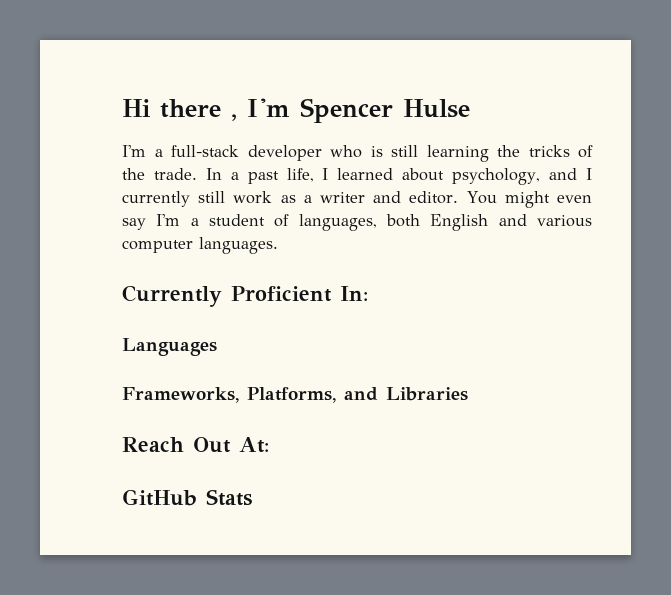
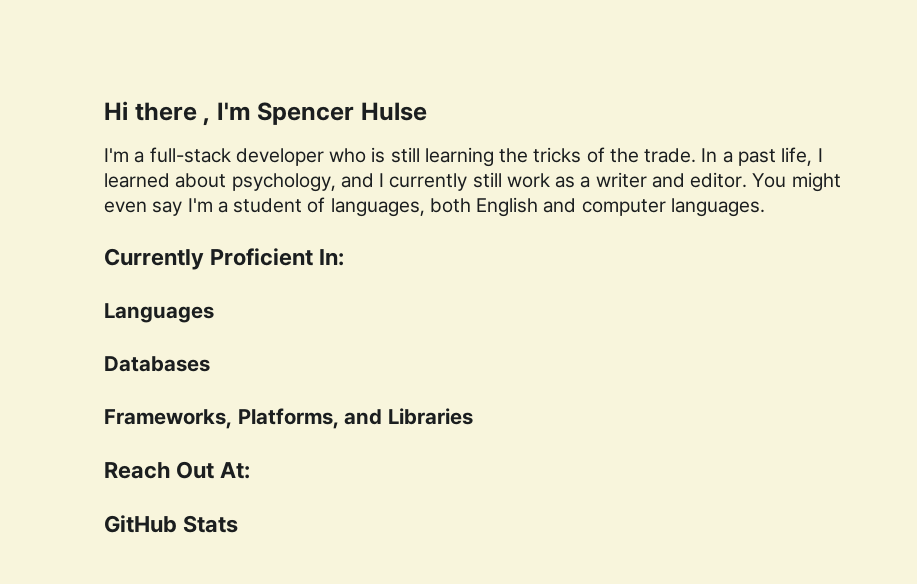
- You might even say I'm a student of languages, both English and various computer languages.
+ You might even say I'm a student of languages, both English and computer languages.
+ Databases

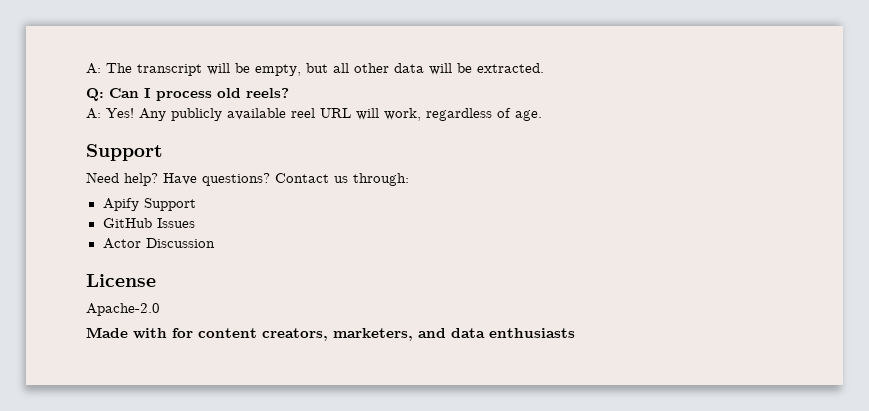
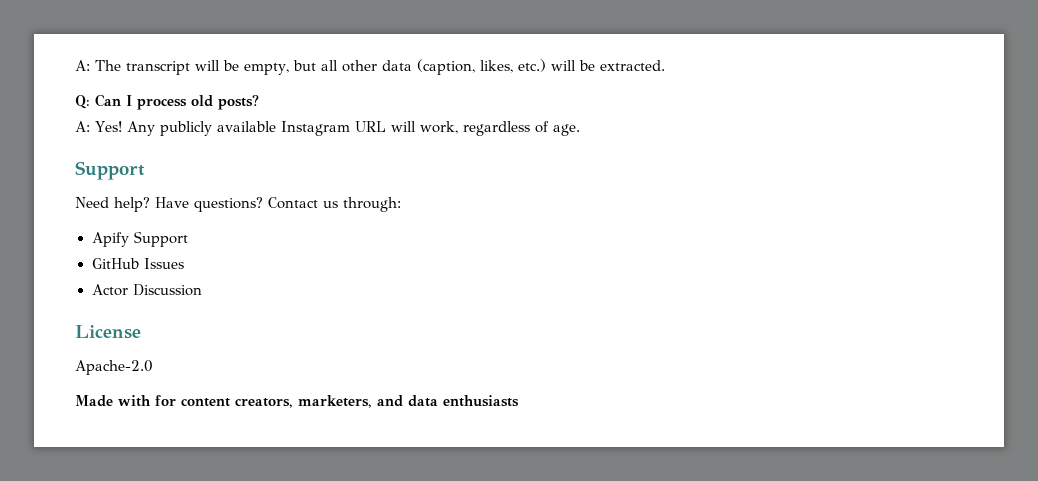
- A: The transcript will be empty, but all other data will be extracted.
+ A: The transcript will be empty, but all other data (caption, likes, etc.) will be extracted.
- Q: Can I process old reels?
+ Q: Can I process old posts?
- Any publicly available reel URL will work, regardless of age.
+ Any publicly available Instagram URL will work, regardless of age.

------------------------------------

Could you retype the whole listing word for word, minus its pictures?

- You might even say I'm a student of languages, both English and various computer languages.
+ You might even say I'm a student of languages, both English and computer languages.
+ Databases

- A: The transcript will be empty, but all other data will be extracted.
+ A: The transcript will be empty, but all other data (caption, likes, etc.) will be extracted.
- Q: Can I process old reels?
+ Q: Can I process old posts?
- Any publicly available reel URL will work, regardless of age.
+ Any publicly available Instagram URL will work, regardless of age.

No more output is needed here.